Septembre 2013, quelque part dans le Sud de la France Il était toujours à côté de la librairie . Seul assit avec mug blanc et gris. Il ne parlait pas beaucoup. Ne disait que merci. Tous les midis après manger je le croissais quand j'allais à la bibliothèque travailler l'espagnol.

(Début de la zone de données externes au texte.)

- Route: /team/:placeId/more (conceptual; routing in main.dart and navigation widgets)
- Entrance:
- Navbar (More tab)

Toujours le même dialogue :
-"Bonjour."
-"Bonjour"
-"Tenez, la bonne journée."
-"La bonne journée, merci".

Pendant trois ans tous les midis, il était là, même les mardi et jeudi matin lorsque j'allais en cours de pratique à l'autre bout de la ville, souvent chargée comme une mule de bouffe, de costumes, d'accessoires pour les stages. Il me voyait passer avec deux valises et deux sacs. Toujours il avait ce sourire, une bonne humeur collée sur sa figure qui ne faisait que maigrir. La librairie avait fermé. Lui est resté toujours assit seul avec son mug blanc et gris. C'est toute la déchéance de la librairie qu'on lisait sur son visage moins rond.

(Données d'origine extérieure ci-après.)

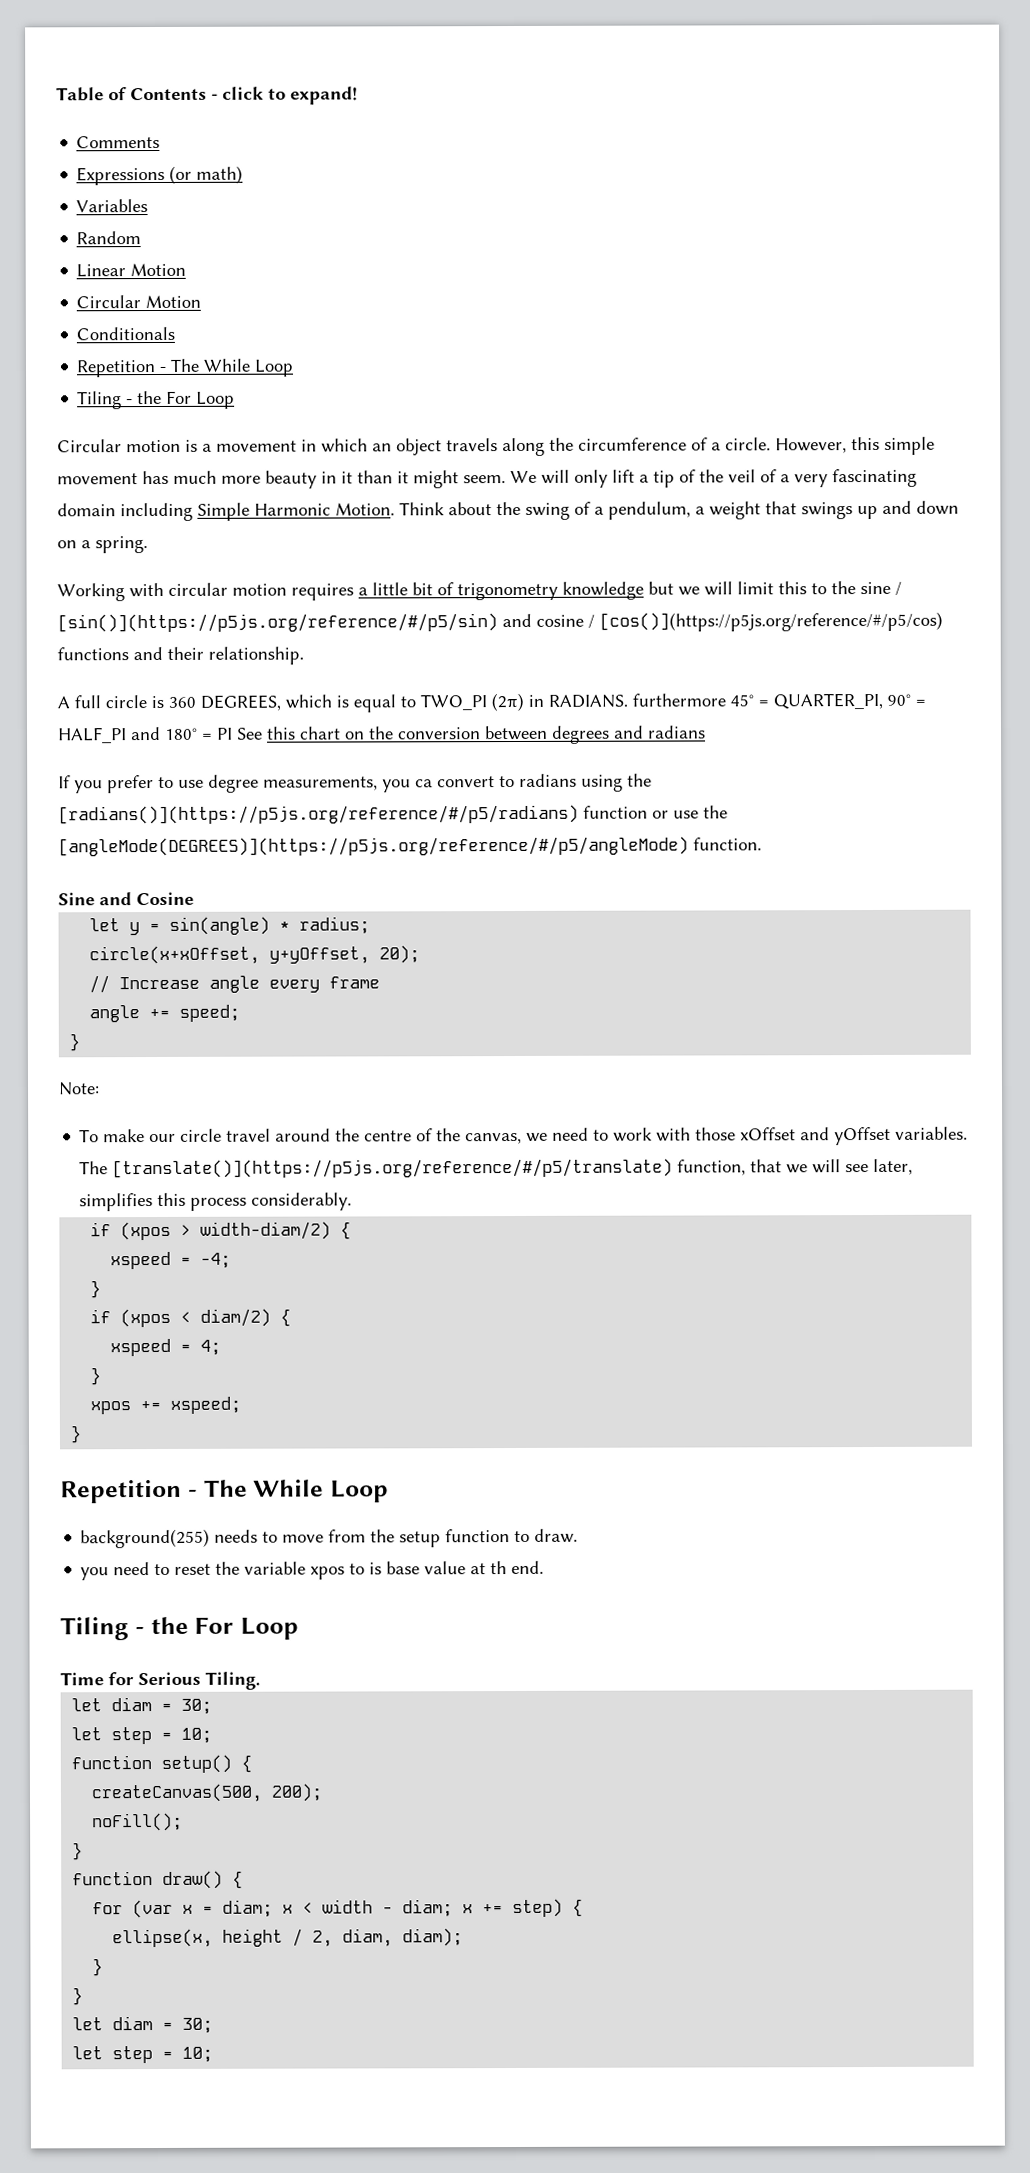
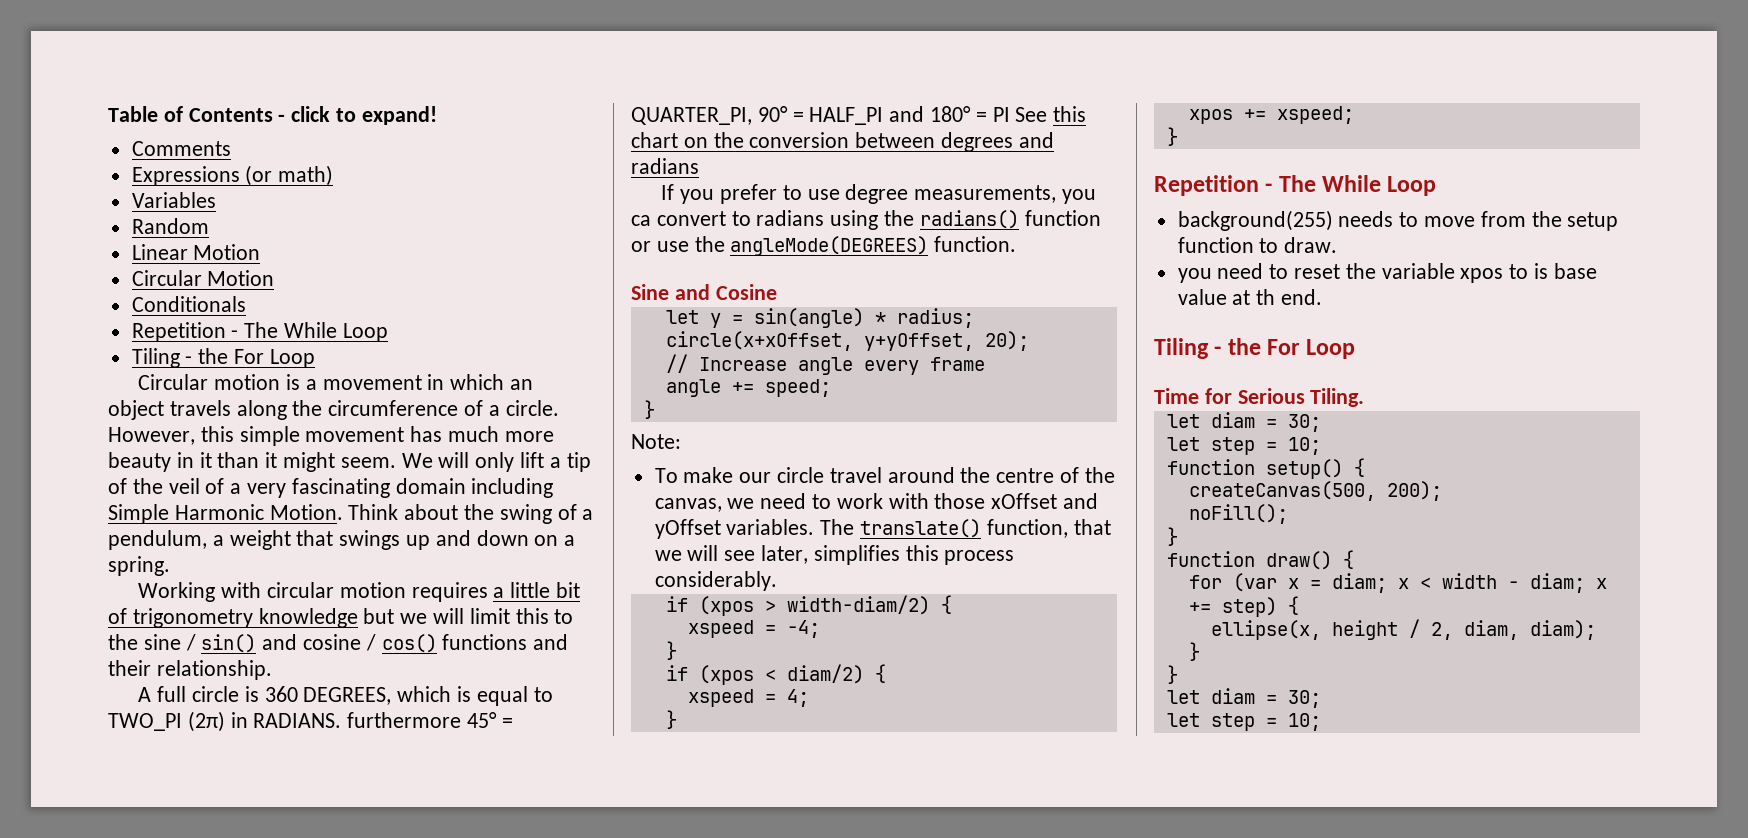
- Working with circular motion requires a little bit of trigonometry knowledge but we will limit this to the sine / [sin()](https://p5js.org/reference/#/p5/sin) and cosine / [cos()](https://p5js.org/reference/#/p5/cos) functions and their relationship.
+ Working with circular motion requires a little bit of trigonometry knowledge but we will limit this to the sine / sin() and cosine / cos() functions and their relationship.
- If you prefer to use degree measurements, you ca convert to radians using the [radians()](https://p5js.org/reference/#/p5/radians) function or use the [angleMode(DEGREES)](https://p5js.org/reference/#/p5/angleMode) function.
+ If you prefer to use degree measurements, you ca convert to radians using the radians() function or use the angleMode(DEGREES) function.
- The [translate()](https://p5js.org/reference/#/p5/translate) function, that we will see later, simplifies this process considerably.
+ The translate() function, that we will see later, simplifies this process considerably.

Puis le matin où je passais mon oral pour le bac, on a parlé. Il venait d'Allemagne de l'Est, était parti lors de la chute du mur pour la France. Arrivé en Lorraine il était ouvrier et faisait des chaussettes. L'usine a fermé il y a dix ans qu'il m'a dit. Il connaissait personne à part ces collègues de travail, il a erré sur les lignes TGV jusqu'à arriver ici il y a cinq ans. Il n'a jamais retrouvé de travail, qu'il voudrait d'un Allemand qui cause pas bien Français. M'a dit son prénom, Hans, puis il m'a gueulé :
-" merde !"

J'ai eu mon bac avec 13 à mon oral mais je ne l'ai jamais revu. Personne de mon entourage ne l'a vu non plus. J'ai quitté la ville pour aller à la fac avec toujours le souvenir de Monsieur Hans assit sur le tarmac, seul avec son mug blanc et gris à côté de la librairie.